**Input:**
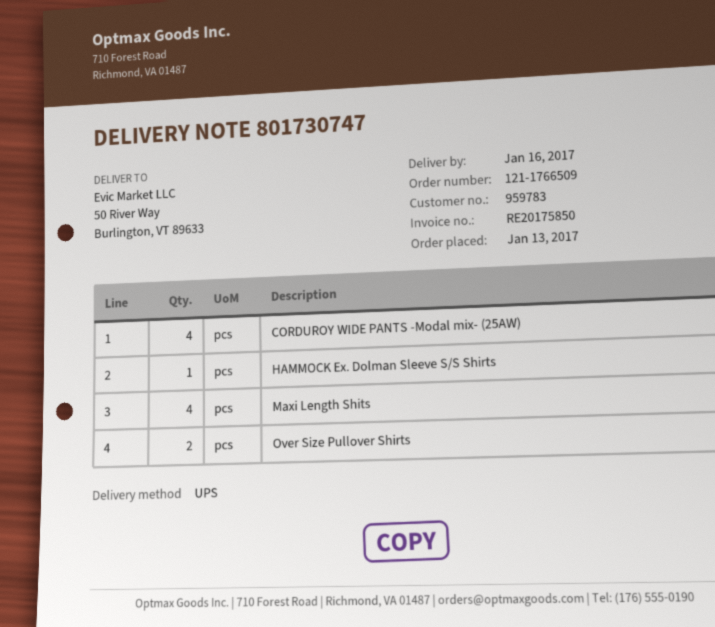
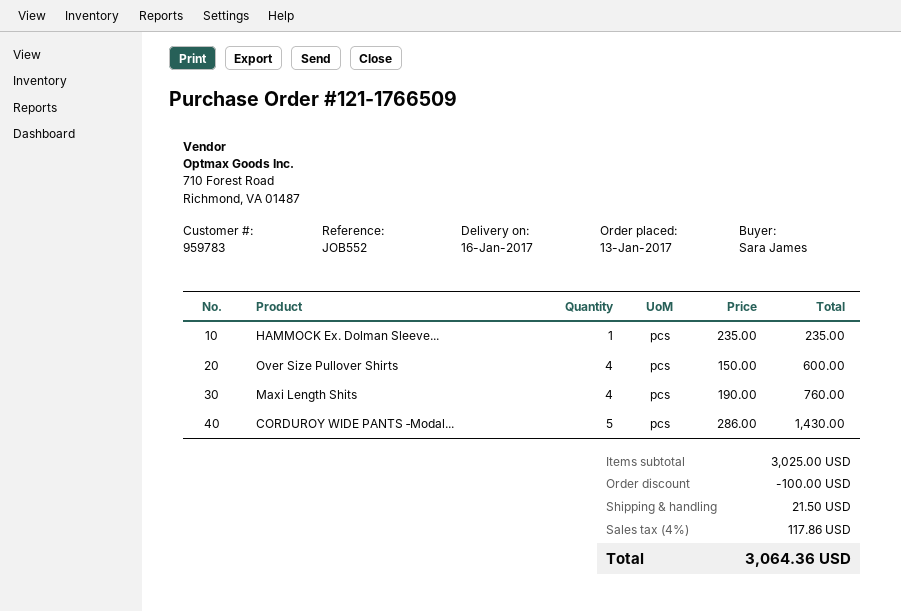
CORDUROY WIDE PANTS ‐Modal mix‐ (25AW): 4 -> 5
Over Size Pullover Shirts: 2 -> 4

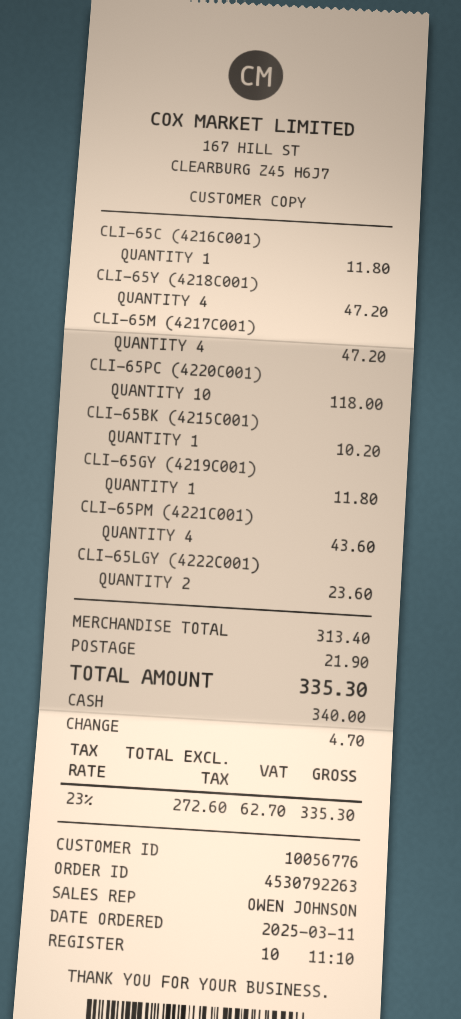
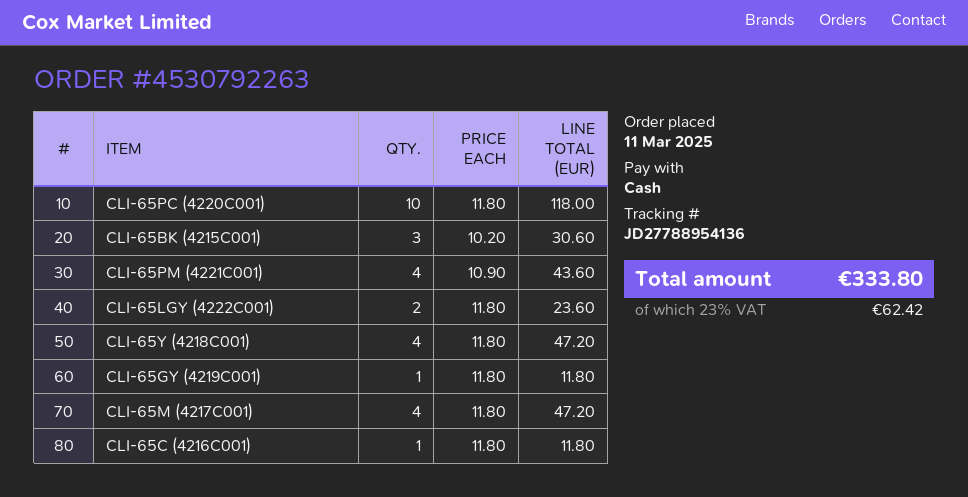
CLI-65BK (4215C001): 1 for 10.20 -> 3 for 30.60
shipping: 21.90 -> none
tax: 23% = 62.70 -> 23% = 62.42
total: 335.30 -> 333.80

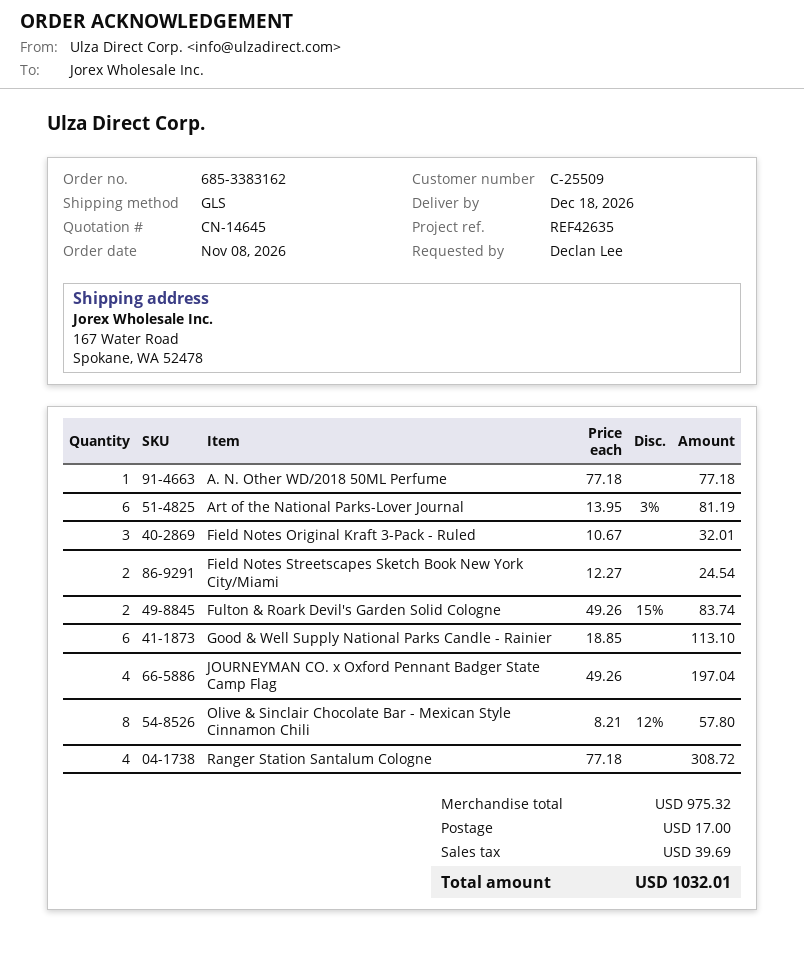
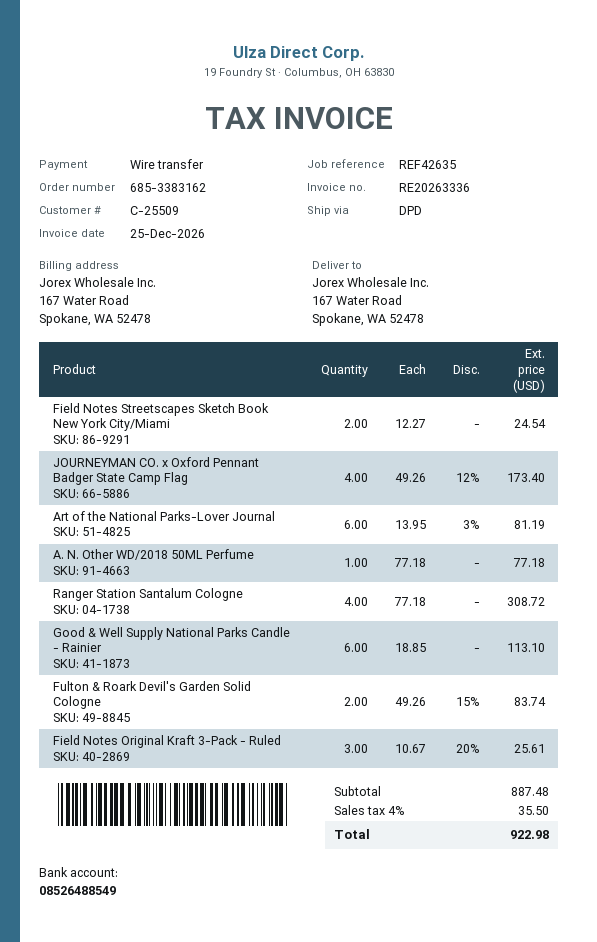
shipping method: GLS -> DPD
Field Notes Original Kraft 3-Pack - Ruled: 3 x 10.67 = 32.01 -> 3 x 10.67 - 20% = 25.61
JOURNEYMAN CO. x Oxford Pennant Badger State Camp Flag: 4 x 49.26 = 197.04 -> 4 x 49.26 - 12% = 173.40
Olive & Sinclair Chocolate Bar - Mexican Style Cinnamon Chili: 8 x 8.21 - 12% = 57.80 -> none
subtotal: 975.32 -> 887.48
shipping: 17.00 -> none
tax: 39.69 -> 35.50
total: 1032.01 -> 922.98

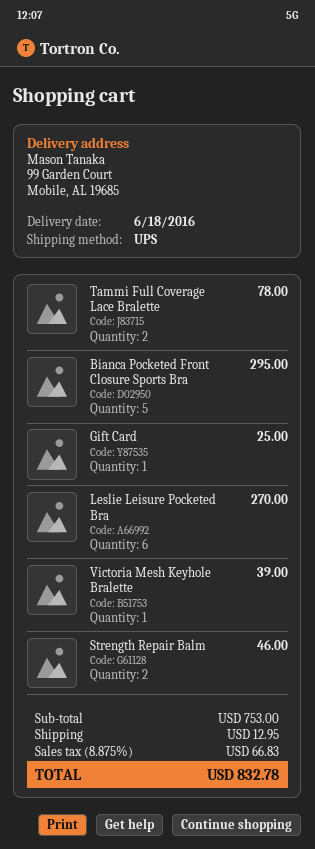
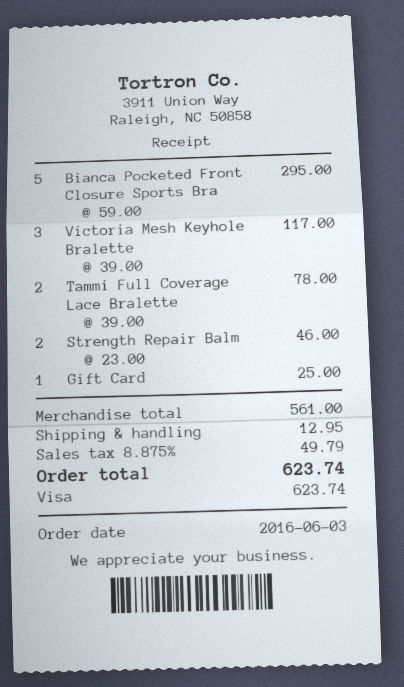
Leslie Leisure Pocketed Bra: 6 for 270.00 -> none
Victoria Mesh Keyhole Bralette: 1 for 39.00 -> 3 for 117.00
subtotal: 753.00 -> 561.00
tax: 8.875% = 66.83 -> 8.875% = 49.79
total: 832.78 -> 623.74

...

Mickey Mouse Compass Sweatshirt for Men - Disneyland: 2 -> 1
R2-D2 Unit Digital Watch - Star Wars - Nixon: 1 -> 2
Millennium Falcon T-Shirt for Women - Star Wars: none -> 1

...

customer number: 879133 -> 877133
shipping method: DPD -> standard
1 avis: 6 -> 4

**What is required:** When the word "Star" shows up in a line of the entries, pull that line out.

**The completed task:**
R2-D2 Unit Digital Watch - Star Wars - Nixon: 1 -> 2
Millennium Falcon T-Shirt for Women - Star Wars: none -> 1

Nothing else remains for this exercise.